SZ +
Merken

Noch kein Ersatz für gesprengte Automaten

Bahnreisende können immer noch keine Fahrkarten auf dem Bahnsteig kaufen. Die Deutsche Bahn hat reagiert.

Teilen
Folgen

Von Tina Soltysiak

Reisende, die in Oderwitz oder Neugersdorf in den Zug einsteigen möchten, können weiterhin keine Fahrkarten direkt am Bahnsteig kaufen. Die Automaten, die Ende Mai und Ende Juli in den beiden Orten von bisher unbekannten Tätern gesprengt wurden, sind noch nicht durch neue ersetzt worden.
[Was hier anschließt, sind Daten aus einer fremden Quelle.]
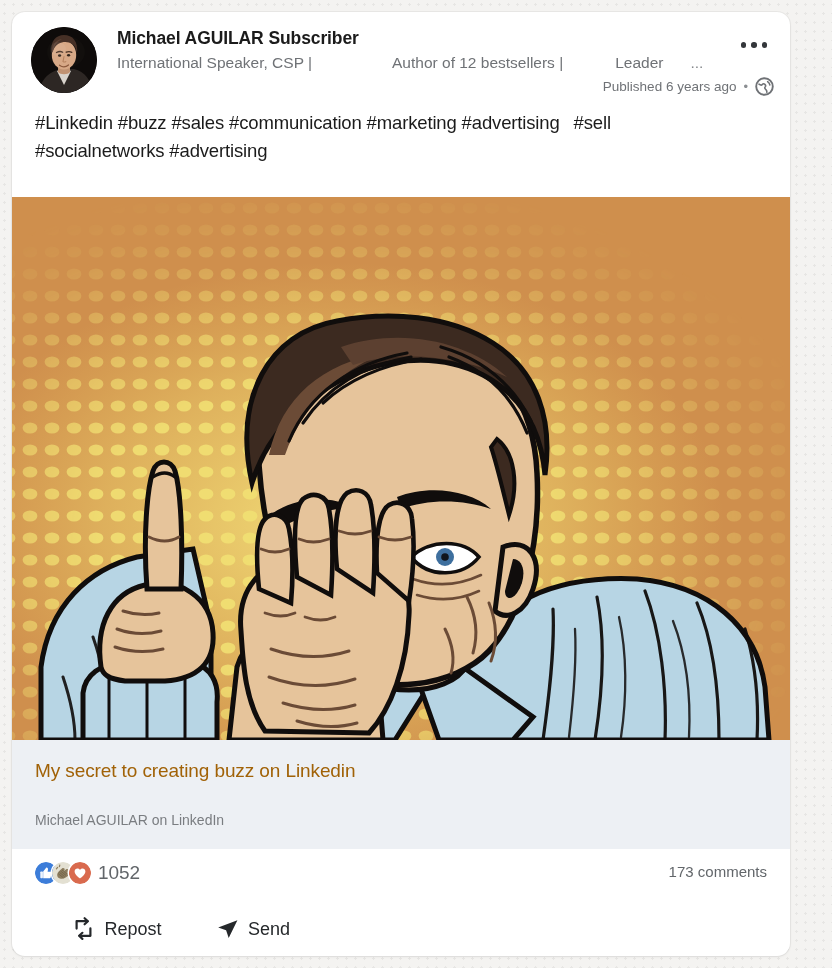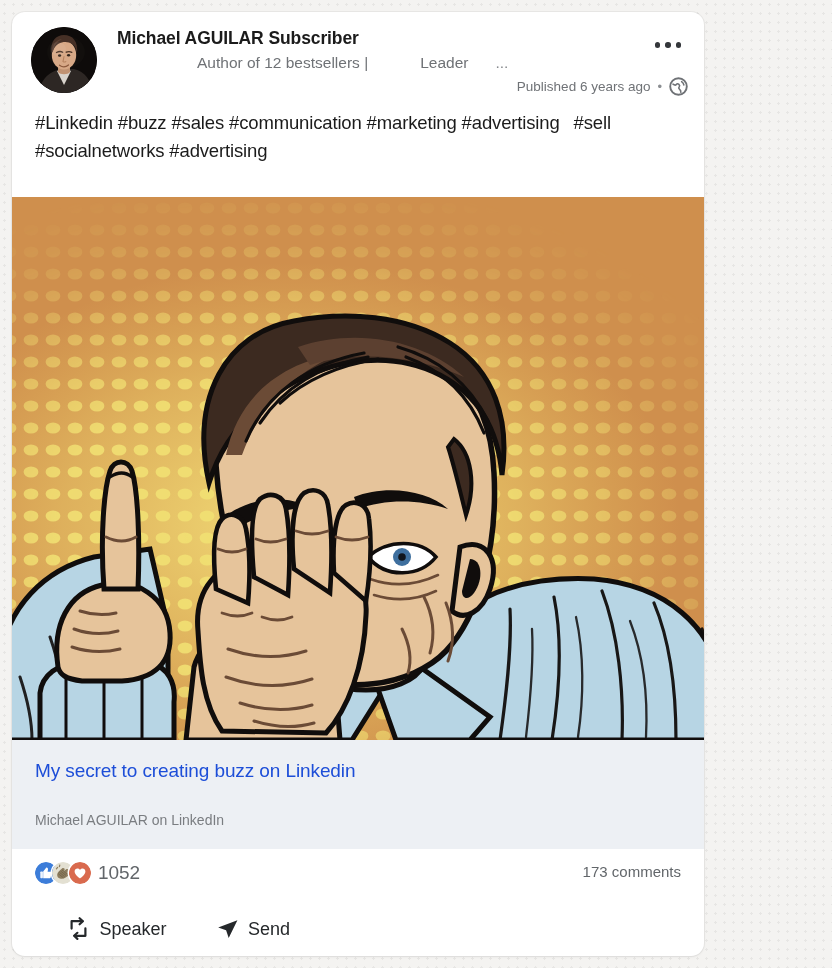"Michael AGUILAR Subscriber" .post-card { width: 692px -> 778px }
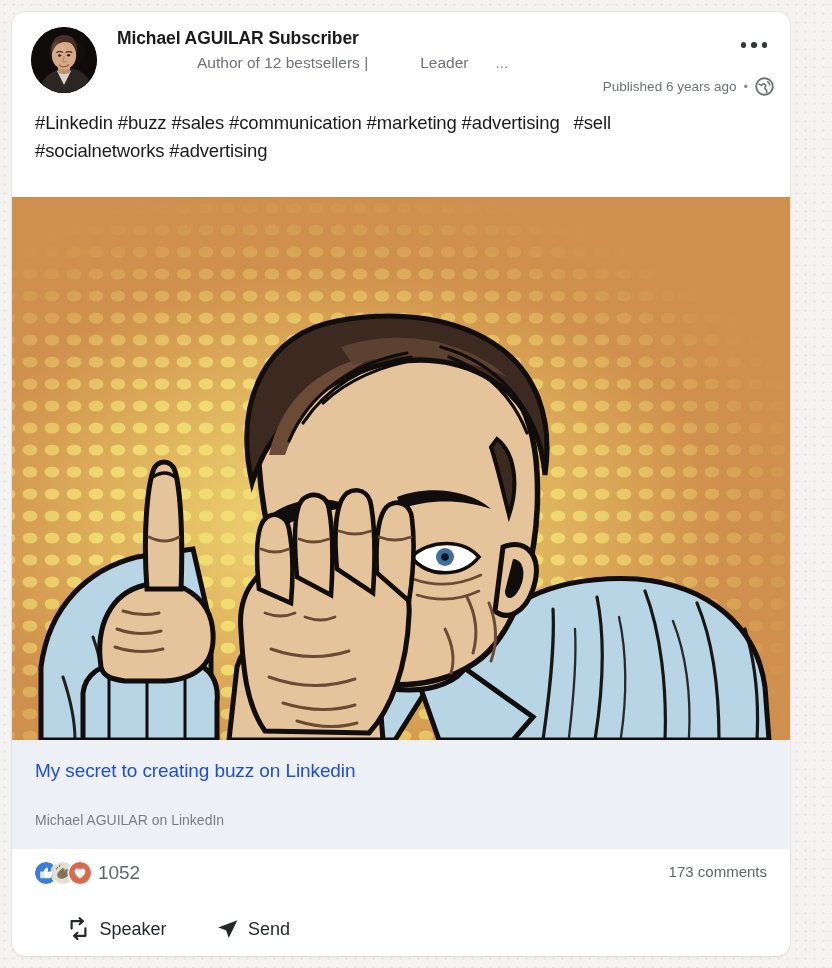"International Speaker, CSP |" span.hl-seg-1 { html: none -> <span>International Speaker, CSP |</span> }
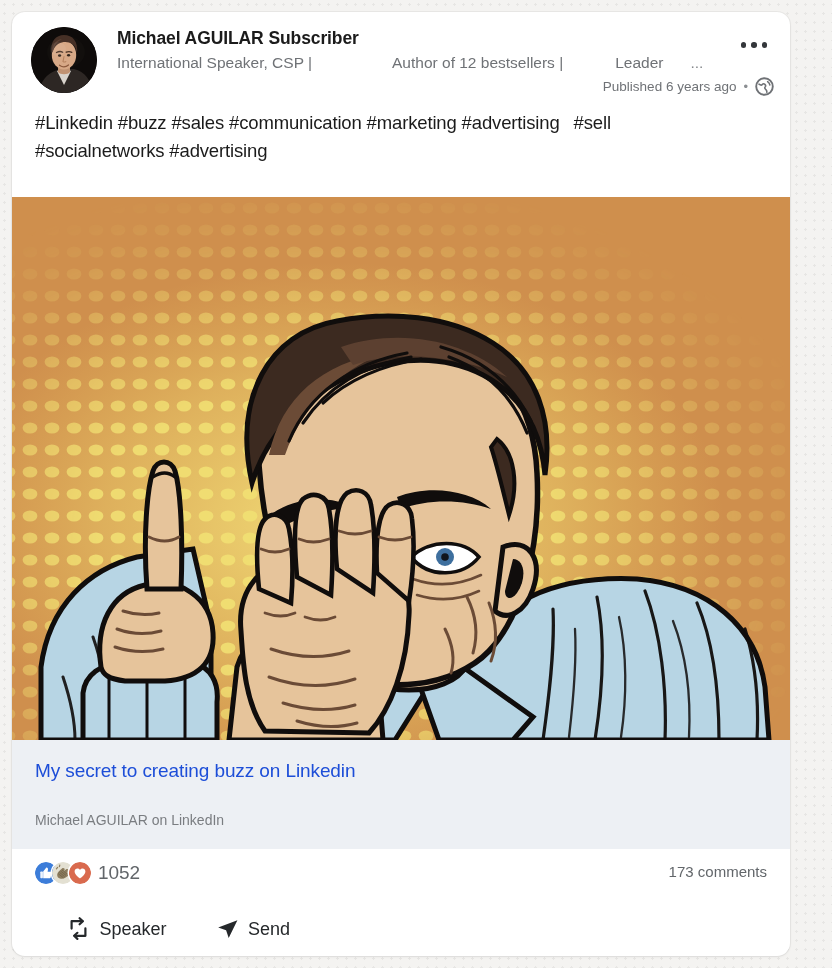"My secret to creating buzz" .link-title { color: #1d4ed8 -> #a16207 }
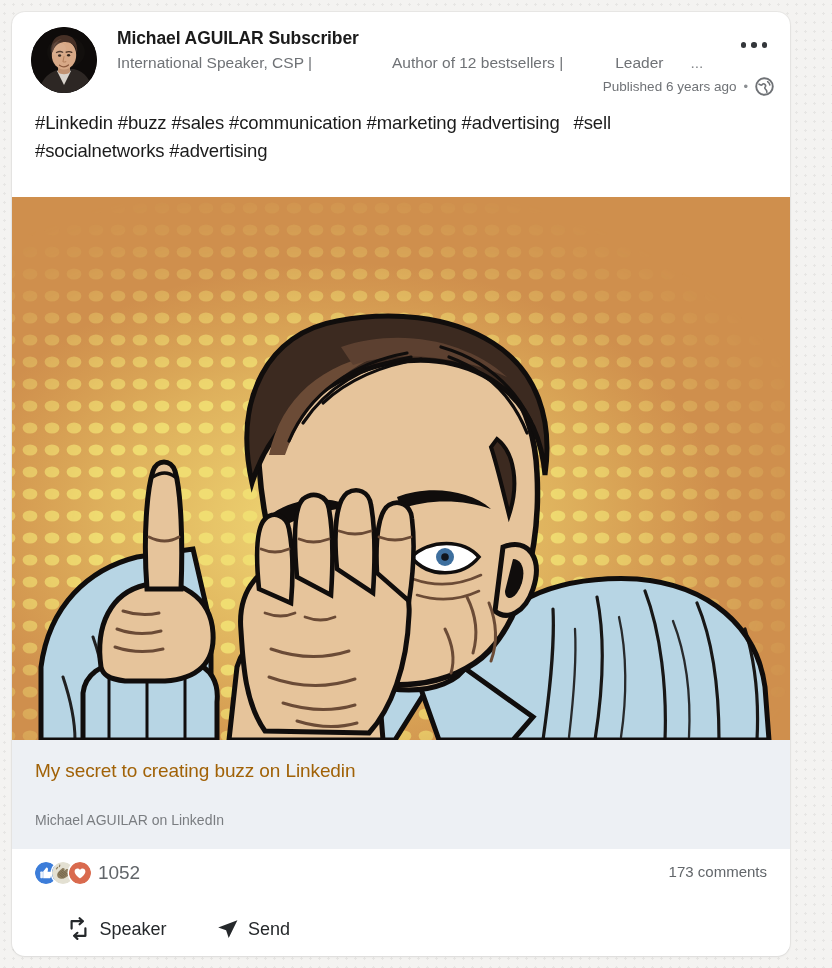"Speaker" span.action-label { text: Speaker -> Repost }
Wie eine Sprecherin der Deutschen Bahn (DB) gestern auf SZ-Nachfrage erklärte, seien die Lieferzeiten für Automaten oder Ersatzteile durch die Zulieferindustrie zum Teil inzwischen sehr lang. „Denn in den letzten Monaten mussten wir im gesamten Bundesgebiet eine hohe Zahl an Aufbrüchen verzeichnen“, so die Sprecherin weiter. Allein in Sachsen gab es 15 Versuche, Fahrkartenautomaten der DB aufzubrechen. Aus diesem Grund kann die Konzernsprecherin keinen konkreten Termin benennen, ab wann die Bahnhöfe in Oderwitz und Neugersdorf wieder einen eigenen Automaten bekommen werden.

Die Deutsche Bahn hat auf die zahlreichen Anschläge auf ihre Fahrkartenautomaten reagiert und ihre Überwachungsmaßnahmen verstärkt: DB-eigenen Sicherheitskräfte und die Bundespolizei laufen häufiger Streife. Zudem gibt es verdeckte Ermittlungen. Wie diese Präventivmaßnahmen genau aussehen, gibt die DB-Sprecherin nicht bekannt, um den Tätern keinen Wissensvorsprung zu verschaffen.

Der Konzern bittet seine Kunden um erhöhte Aufmerksamkeit. Dies gilt insbesondere dann, wenn Öffnungen der Automaten mit Klebestreifen abgedichtet sind. Dies sollte umgehend gemeldet werden. Denn in mehreren Fällen haben die Straftäter die Automaten mit Gas gefüllt, um sie zu sprengen. Die Polizei weist auf eine theoretisch mögliche Gefahr hin, dass bei einer missglückten Sprengung das Gas noch im Automaten sein könne.

Ob auch bei den gesprengten Fahrkartenautomaten in Oderwitz und Neugersdorf Gas zum Einsatz kam, ist noch nicht abschließend geklärt. Thomas Knaup, Sprecher der Polizeidirektion Görlitz verwies auf die laufenden Ermittlungen und wollte aus diesem Grund keine näheren Informationen geben. Bekannt ist jedoch, dass in Neugersdorf der oder die Täter offenbar im Ausgabeschacht des Automaten eine selbstgebastelte Sprengvorrichtung gezündet hatten.